═══ Given entries

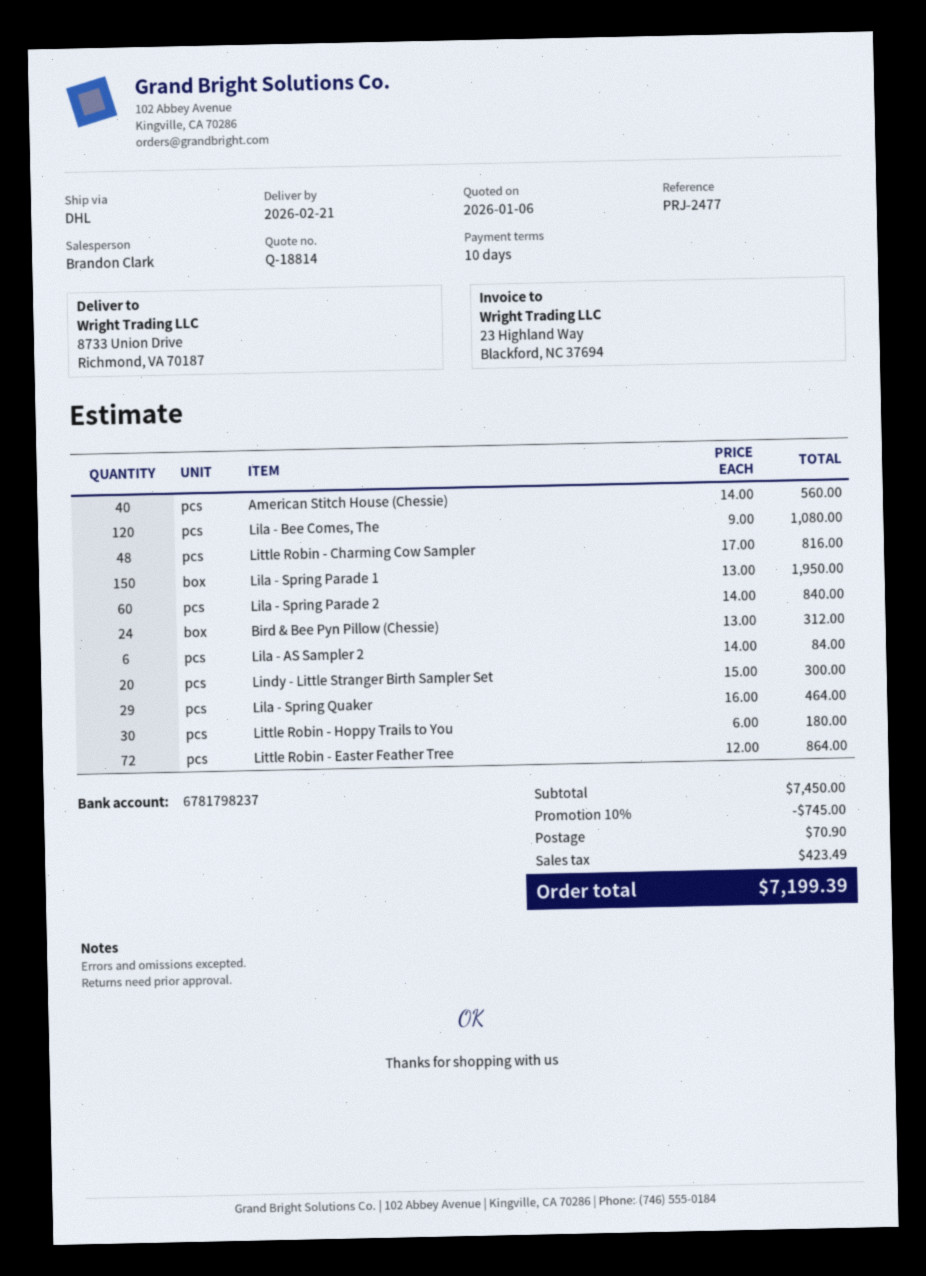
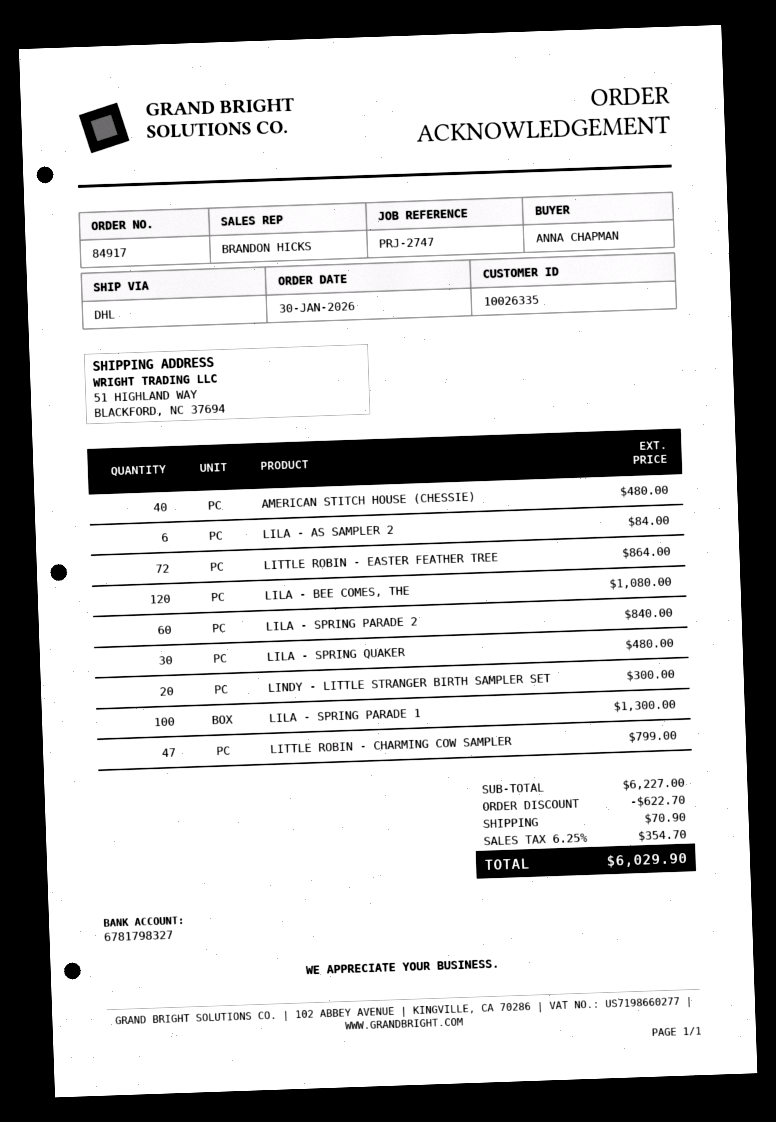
reference: PRJ-2477 -> PRJ-2747
sales rep: Brandon Clark -> BRANDON HICKS
bank account: 6781798237 -> 6781798327
ship to: 8733 Union Drive, Richmond, VA 70187 -> 51 HIGHLAND WAY, BLACKFORD, NC 37694
American Stitch House (Chessie): 40 for 560.00 -> 40 for 480.00
Little Robin - Charming Cow Sampler: 48 for 816.00 -> 47 for 799.00
Lila - Spring Parade 1: 150 for 1950.00 -> 100 for 1300.00
Bird & Bee Pyn Pillow (Chessie): 24 for 312.00 -> none
Lila - Spring Quaker: 29 for 464.00 -> 30 for 480.00
Little Robin - Hoppy Trails to You: 30 for 180.00 -> none
subtotal: 7450.00 -> 6227.00
discount: 745.00 -> 622.70
tax: 423.49 -> 354.70
total: 7199.39 -> 6029.90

══════

What the task asks:
Once the line containing "Lila - Spring Quaker: 29" has been located, transcribe exactly and only every line from the first line of the entries through it, excluding pictures.

Finished exercise:
reference: PRJ-2477 -> PRJ-2747
sales rep: Brandon Clark -> BRANDON HICKS
bank account: 6781798237 -> 6781798327
ship to: 8733 Union Drive, Richmond, VA 70187 -> 51 HIGHLAND WAY, BLACKFORD, NC 37694
American Stitch House (Chessie): 40 for 560.00 -> 40 for 480.00
Little Robin - Charming Cow Sampler: 48 for 816.00 -> 47 for 799.00
Lila - Spring Parade 1: 150 for 1950.00 -> 100 for 1300.00
Bird & Bee Pyn Pillow (Chessie): 24 for 312.00 -> none
Lila - Spring Quaker: 29 for 464.00 -> 30 for 480.00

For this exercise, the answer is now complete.